Two of the most mentally and emotionally taxing processes that anyone can endure are divorce and bankruptcy. While both of these events can have significant impacts on every aspect of your life, going through both of them at the same time is even more difficult. Since divorce is directly linked to finances in many cases, divorcees should educate themselves on which life-altering event should come first if they need to file bankruptcy.
Can you file for both at the same time?
Many couples who are also enduring financial hardship while separating assume that the two processes will take place at the same time. It’s important to realize that even if you file the paperwork on the same day, the odds of your bankruptcy and divorce happening at the same time are minimal. In most courts, one of these legal motions will take precedence over the other.
Should you file for divorce before you file for bankruptcy?
There is no truly uniform answer to this question since the benefits of filing for divorce before you file for bankruptcy largely depend on the type of bankruptcy protection you file for. Chapter 13 bankruptcy cancels certain types of debts while mandating a negotiation with other creditors while Chapter 7 bankruptcy cancels eligible debts altogether. Your eligibility for Chapter 7 bankruptcy depends on the total income of your home, so filing for a divorce before filing for bankruptcy can help both parties meet the income requirements for Chapter 7 bankruptcy.

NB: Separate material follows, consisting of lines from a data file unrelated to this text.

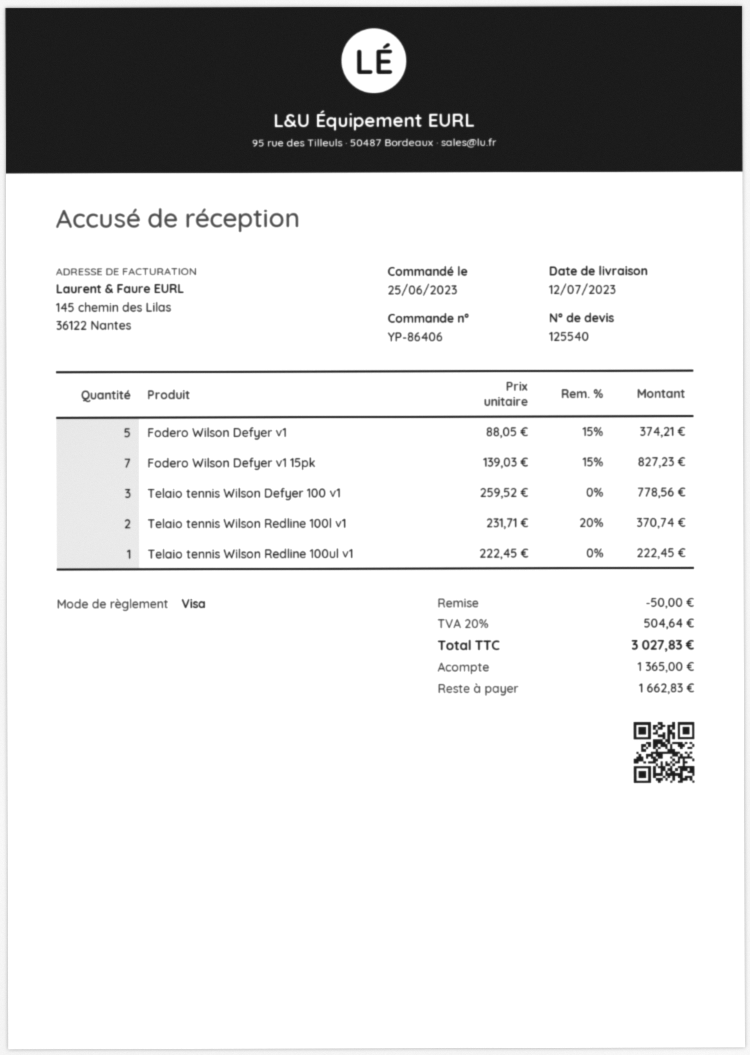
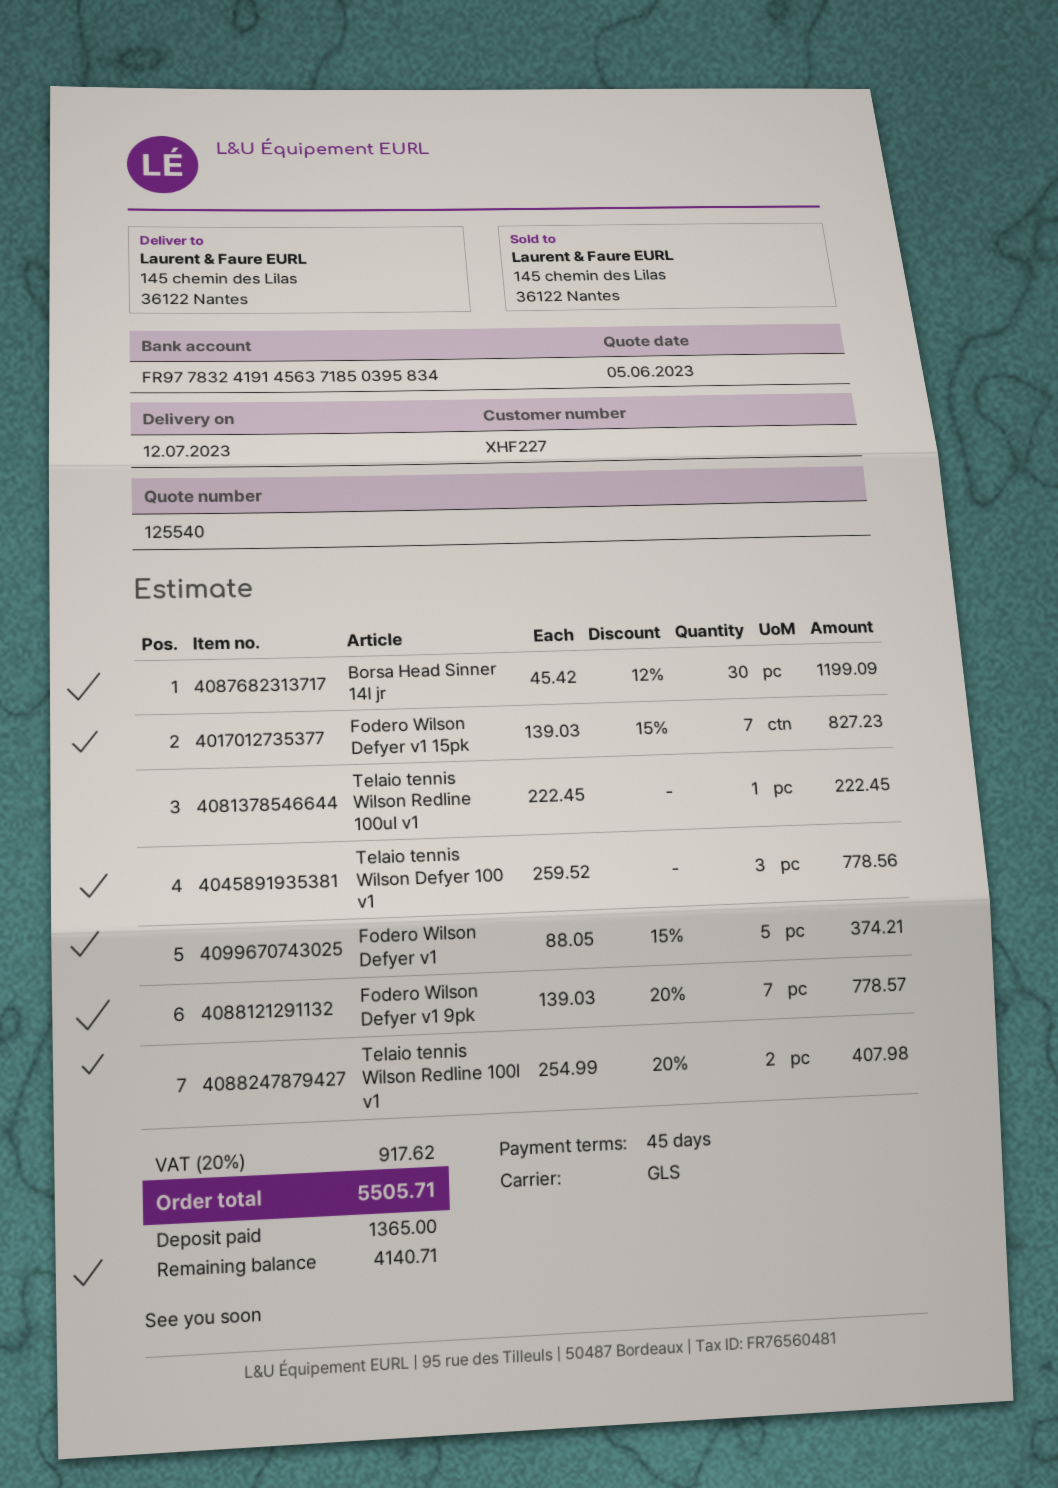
Telaio tennis Wilson Redline 100l v1: 2 x 231.71 - 20% = 370.74 -> 2 x 254.99 - 20% = 407.98
Borsa Head Sinner 14l jr: none -> 30 x 45.42 - 12% = 1199.09
Fodero Wilson Defyer v1 9pk: none -> 7 x 139.03 - 20% = 778.57
discount: 50.00 -> none
tax: 20% = 504.64 -> 20% = 917.62
total: 3027.83 -> 5505.71
balance: 1662.83 -> 4140.71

Should you file for bankruptcy before you file for divorce?
Filing for bankruptcy before filing for divorce does open up the door for potentially cancelling any marital debts. However, jointly filing for bankruptcy does require that both spouses be willing to cooperate with each other during the process. That can become difficult if the divorce is a contentious one.
The order that you file for both divorce and bankruptcy is largely contingent upon the circumstances surrounding the dissolution of your marriage. There are pros and cons to each option, and you should consider all of them carefully. Also, be sure to lean on the family law attorney you choose to represent you when making these difficult decisions. He or she may review the details of your case to help ensure that you make the right decision.